The wood held its breath, so that even the hunting weasels became briefly still. Ahead, a deer barked in darkness and another
behind. No deer barked at night. They were known now: hunters and hunted; two against three.
Cunomar rose, and stood at his mother’s shoulder. He no longer grinned for her; his face was closed, a still mask of focused intent. They were beyond speech, or the arm-tap signals of the she-bears; for the duration of that hunt, the Boudica and her son became one, two blades of a single weapon. His eyes were her eyes, her thoughts his, from the shame of killing a woman of the tribes to pride in the perfection of the kill. His almost-death was almost hers.
Passing along the edge of a tiny clearing lined with mossed stones and plates of moonlit fungus, Breaca scented blood and heard the grunting exhalation of one fatally struck. Only the prescience of a thousand such hunts made her turn away from the flash of iron that might have been Cunomar’s death, or his kill, so that she stepped instead into the path of the warrior who would have slain her and was able to duck and sidestep and make her own strike. His blade carved a scallop from her shoulder, near the scars of the old-festered spear wound. Her blade caught him messily on the cheek, glancing into his eye.
He was good. A lesser man would have screamed and given way to the pain and so lost his life. This one switched his blade to his left hand and circled her, even as the blood flooded the right side of his face.
Aloud, because it no longer mattered to be silent, Breaca said, ‘If such as we fought together and not apart, Rome would have been banished long since.’
He laughed at her, breathlessly. ‘They are too many … Rome will win and we their allies … better that than slain foe.’
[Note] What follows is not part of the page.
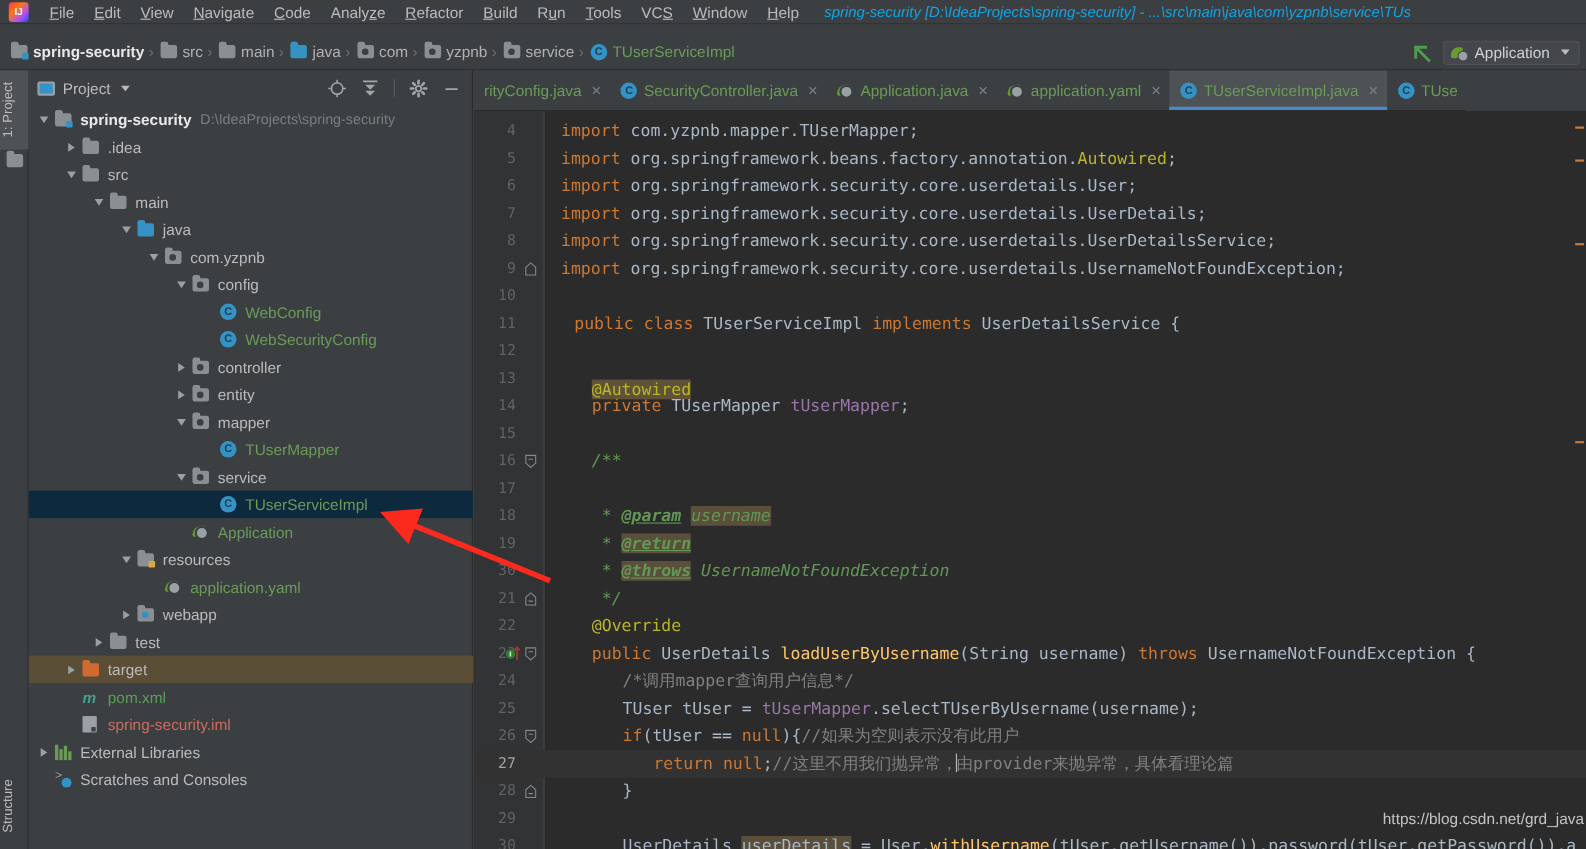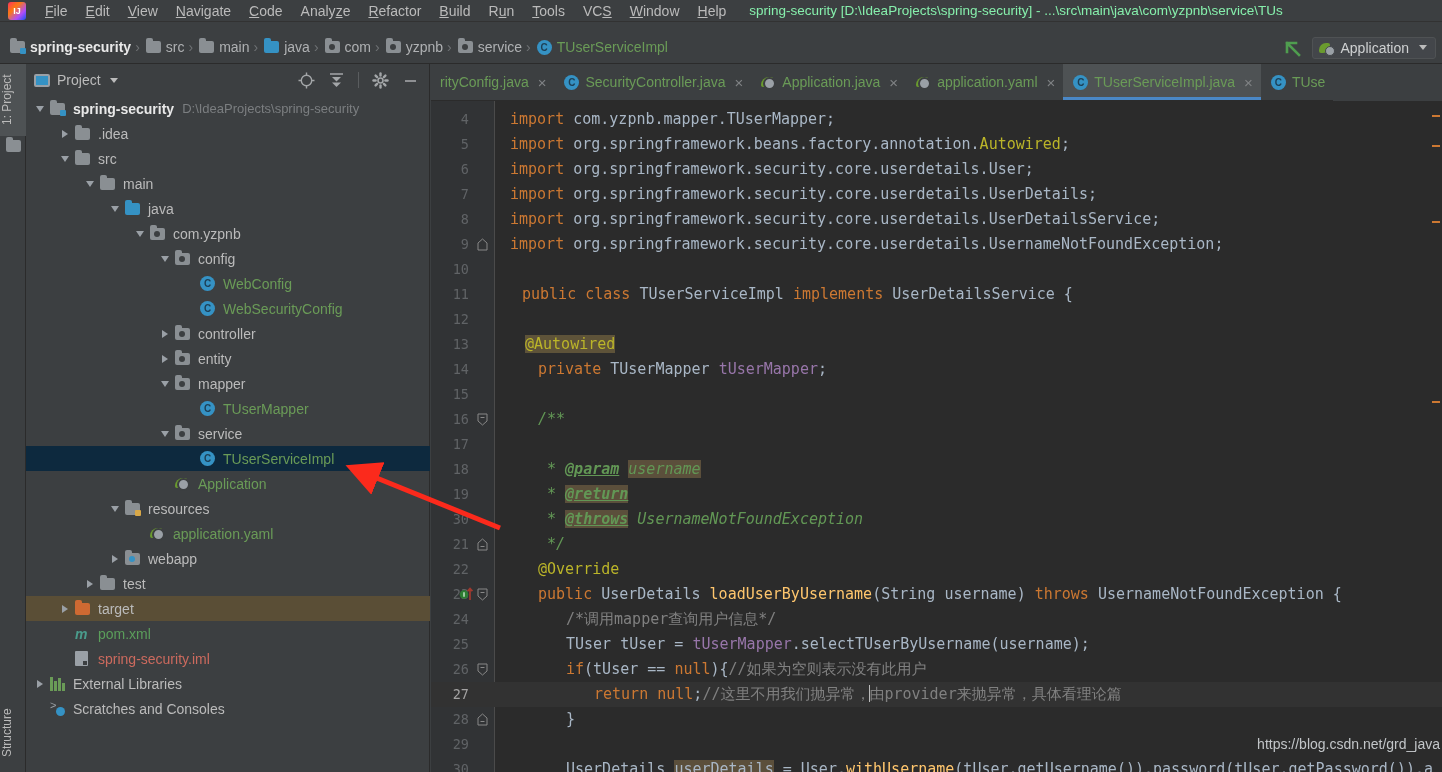"spring-security [D:\IdeaProjects\spring-security] -" .win-title { color: #86efac -> #0ea5e9; font-style: none -> italic }
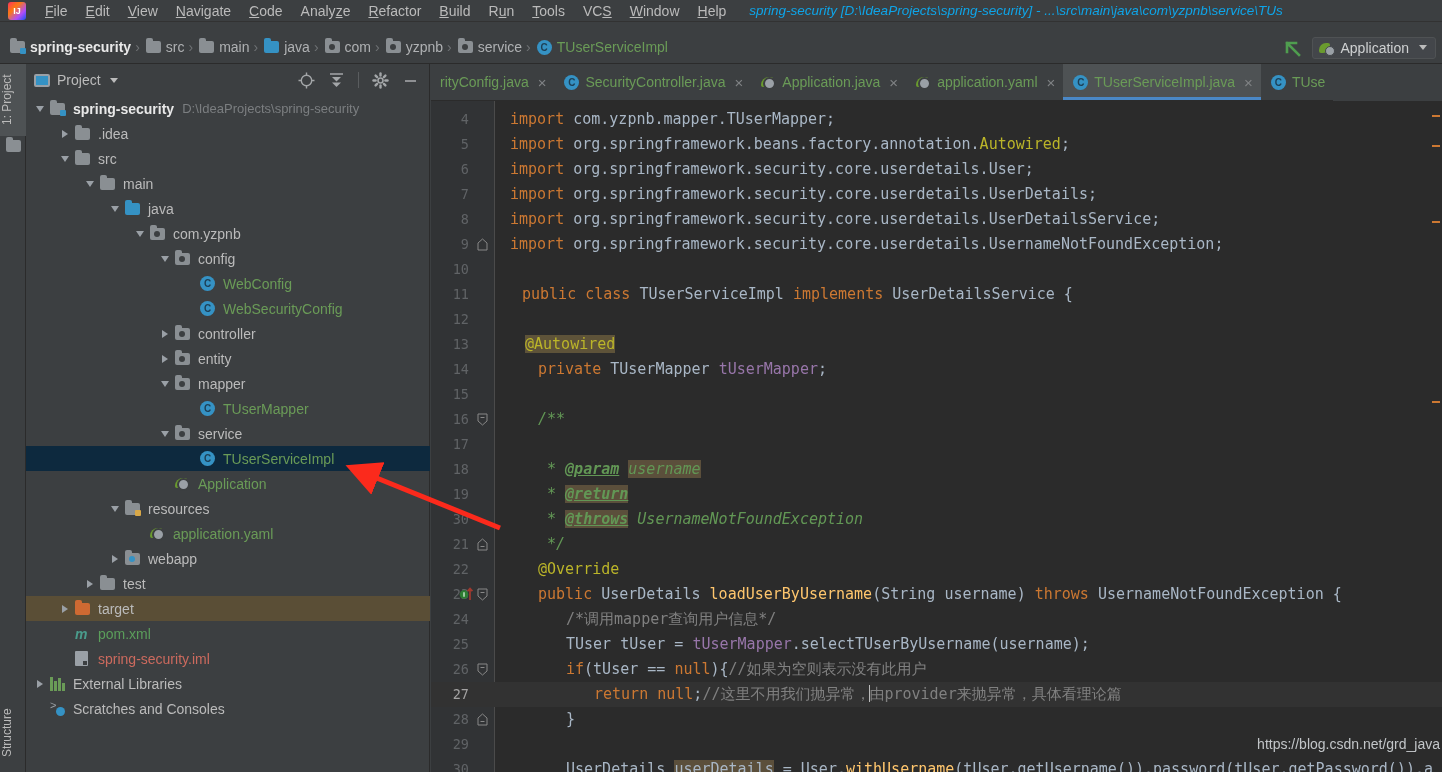"@Autowired" span.ltext { left: 94px -> 107px; margin-top: none -> 10px }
The stones of the clearing hid a small spring. She drove him towards it, using the advantage of two eyes against one. When he stepped on the edge of it and lost his balance, she killed him, stepping in past his knife hand to thrust into his chest. He died choking on blood and the noise no longer mattered.
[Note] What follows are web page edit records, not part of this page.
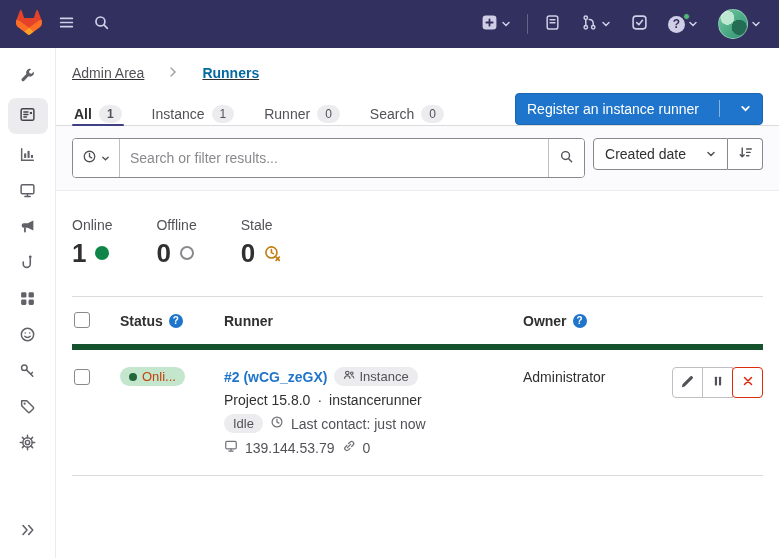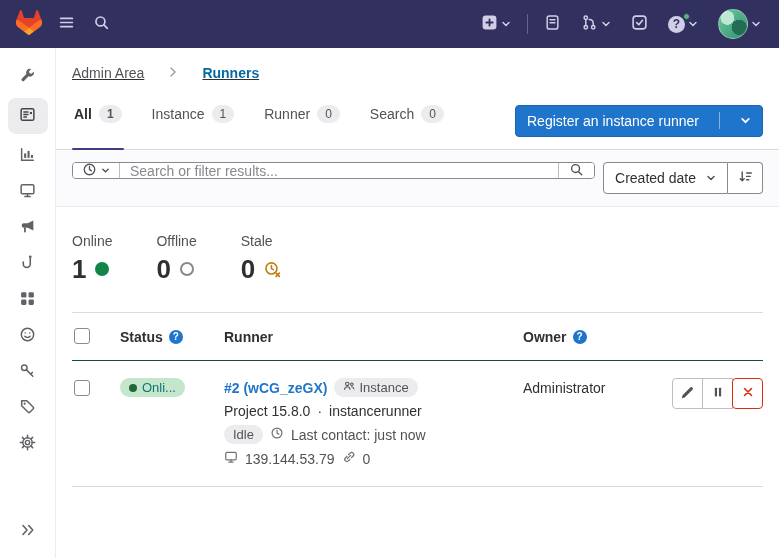"All" .tab { padding: 13px 2px 26px -> 13px 2px 2px }
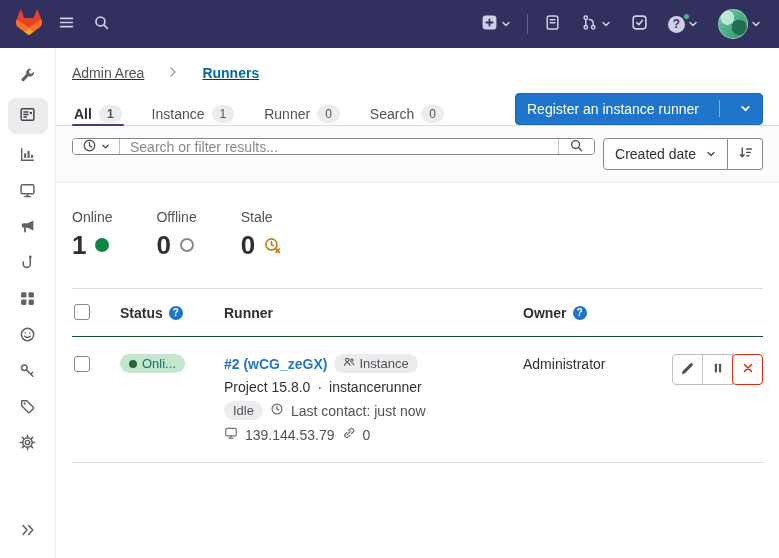"Search or filter results..." .search-box { height: 17px -> 40px }
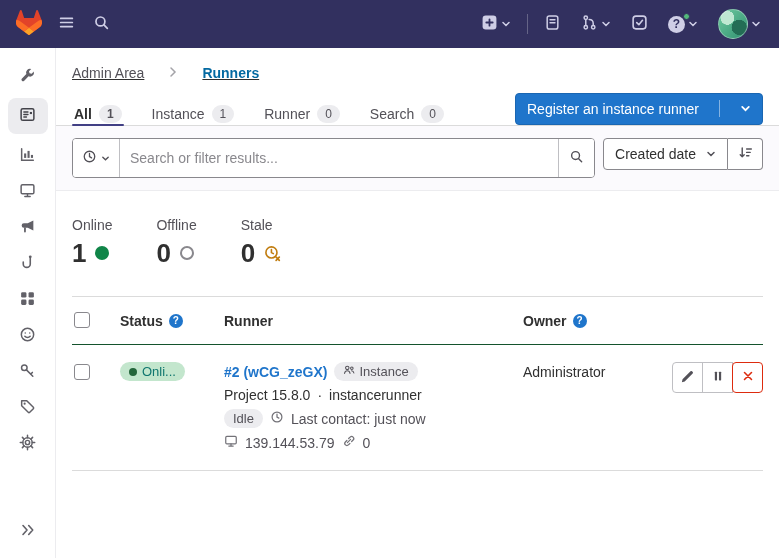"Created date" .sort-dd { gap: 10px -> 20px }
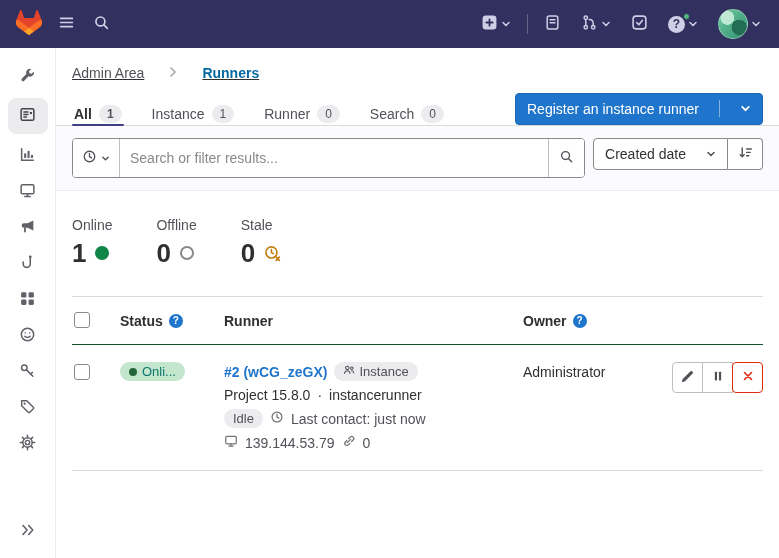"Status" .thead { border-bottom: 1px solid #14532d -> 6px solid #14532d }
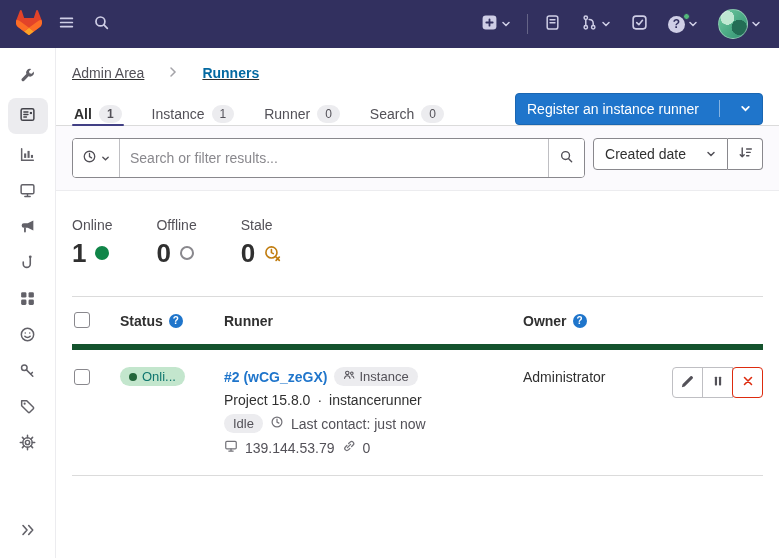"Onli..." .pill-online { color: #0f766e -> #c2410c }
Cunomar was backed against a tree with cuts across his chest. On a path running away from the clearing, he faced two, openly: the first of the slave sellers with the lizard brands laced up the full length of his forearms and another, older and less marked, who wore his hair raised high in a knot at the back with hawk feathers dangling from it.
The older was the wiser. Hearing Breaca’s kill, he turned to put his back to his shield-mate, so that those two, also, became welded to one.
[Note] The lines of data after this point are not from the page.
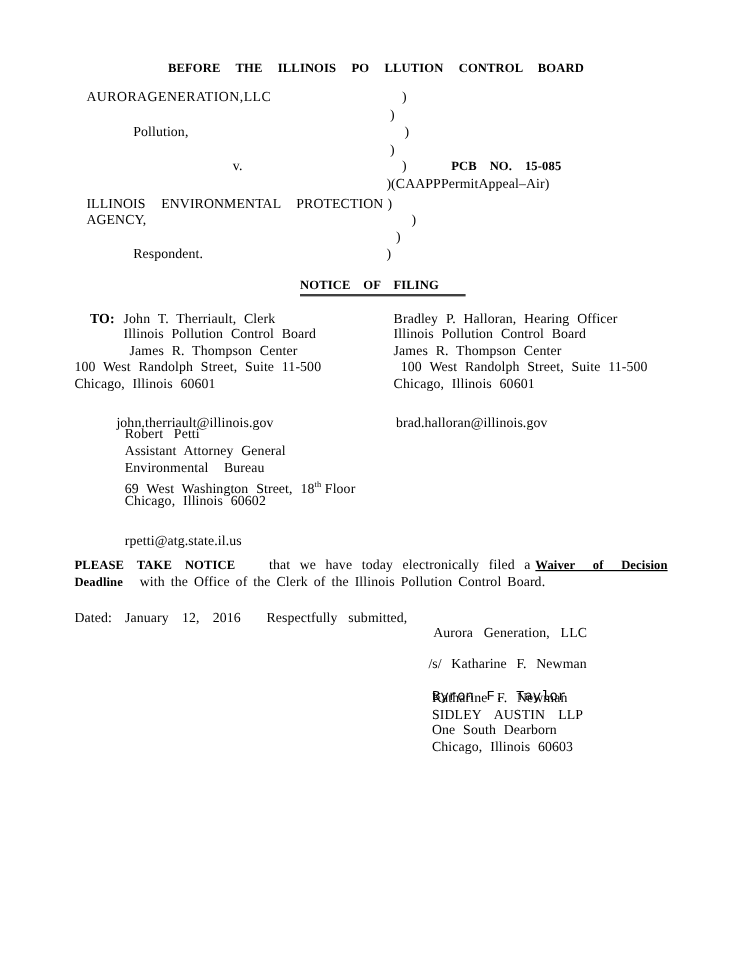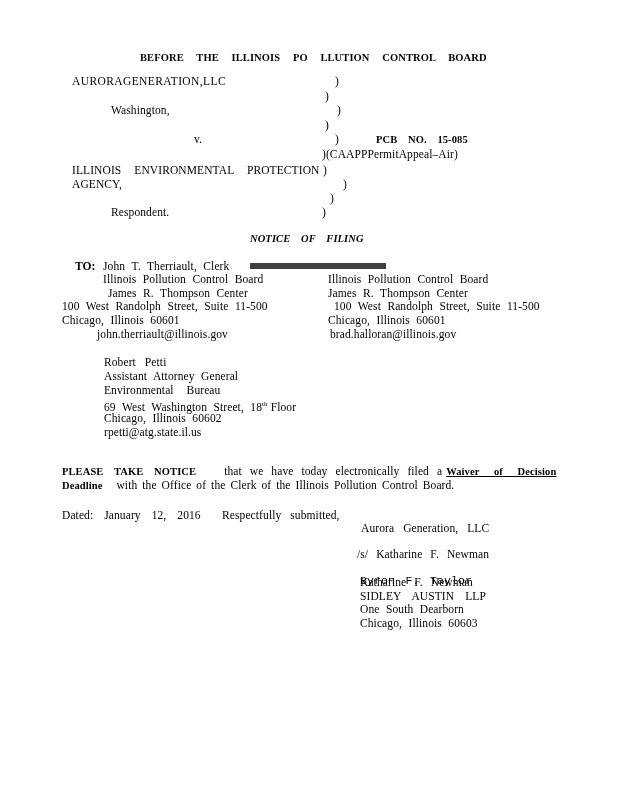"Washington," div.t { text: Washington -> Pollution }
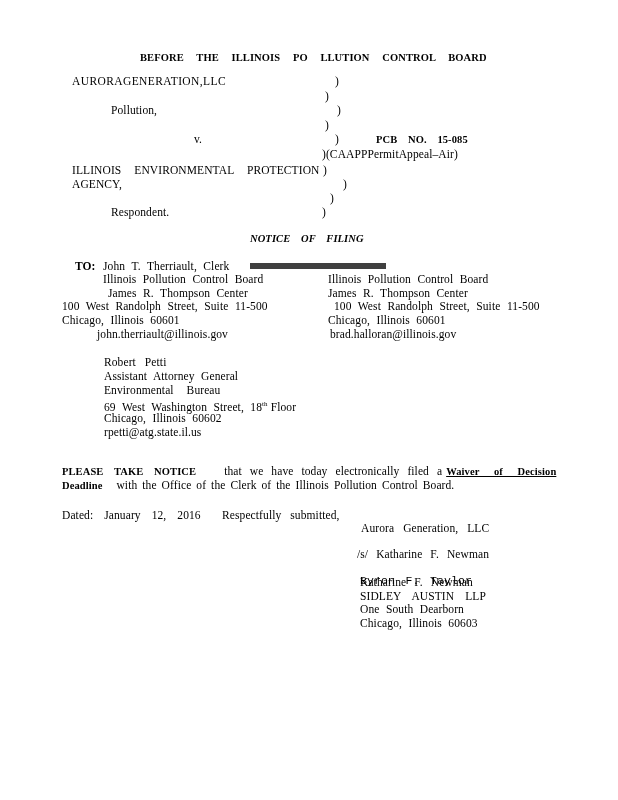"NOTICE OF FILING" .underlined { border-bottom: 6px solid #404040 -> 2px solid #404040; font-style: italic -> none; padding-bottom: 19px -> 1px }
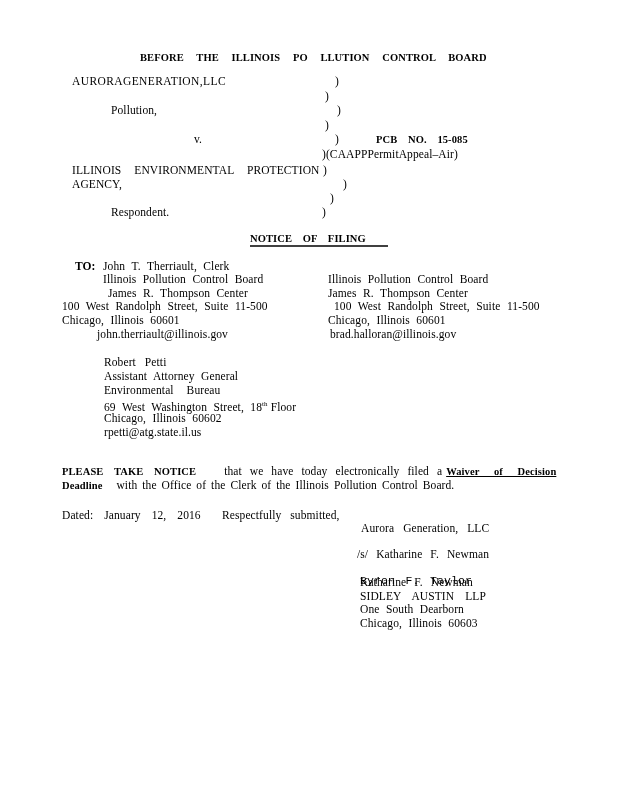"Bradley P. Halloran, Hearing Officer" div.t { html: none -> <div>Bradley P. Halloran, Hearing Officer</div> }
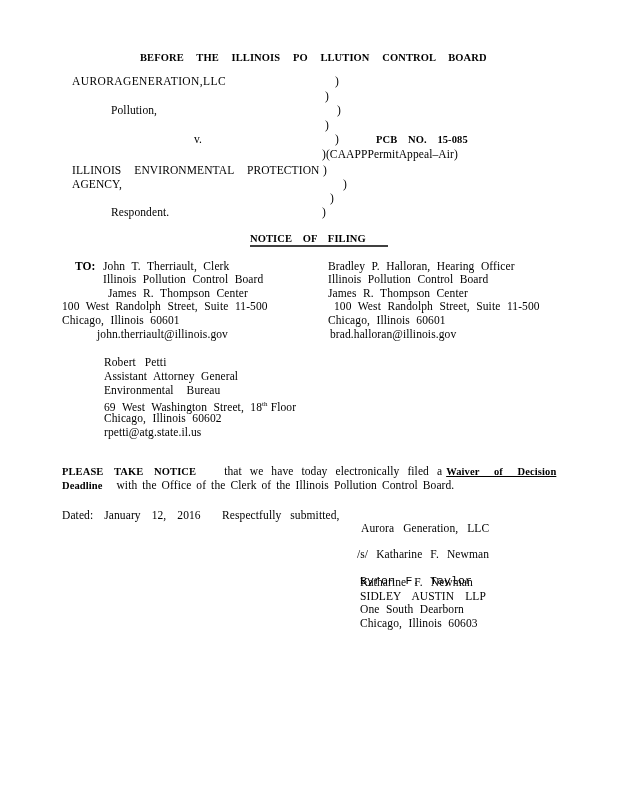"john.therriault@illinois.gov" .ws2 { margin-top: none -> 19px }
Breaca stepped back into the night. The height of the moon showed her son braced against the fine bark of an elm with his knife held cleanly in front, as focused in the face of death as he had been in the first moments of the hunt. The elders of the Caledonii had schooled him well, but they had not hunted for five years amongst the enemy as the Boudica had done, where to live took more than the facing of death without fear.
To live now, to enable her son to live, required silence, and unyielding nerve and a lifetime’s understanding of men.
Any man knows when eyes are on him. A warrior awaiting attack knows it soonest and most reliably. Breaca did not, then, watch the elder of the two warriors, the one with the strong nose and the high cheeks and the red hawk’s feathers in his bound-up hair, but exclusively and intently his companion, who faced Cunomar’s knife and could not shift his attention without risking death.
A hawthorn thicket scratched her back. Above, damp branches dripped the aftermath of rain. Undergrowth gave way before her and the forest’s floor yielded beneath each measure of her feet as, slowly, so slowly, Breaca came up alongside the two back-joined Coritani warriors.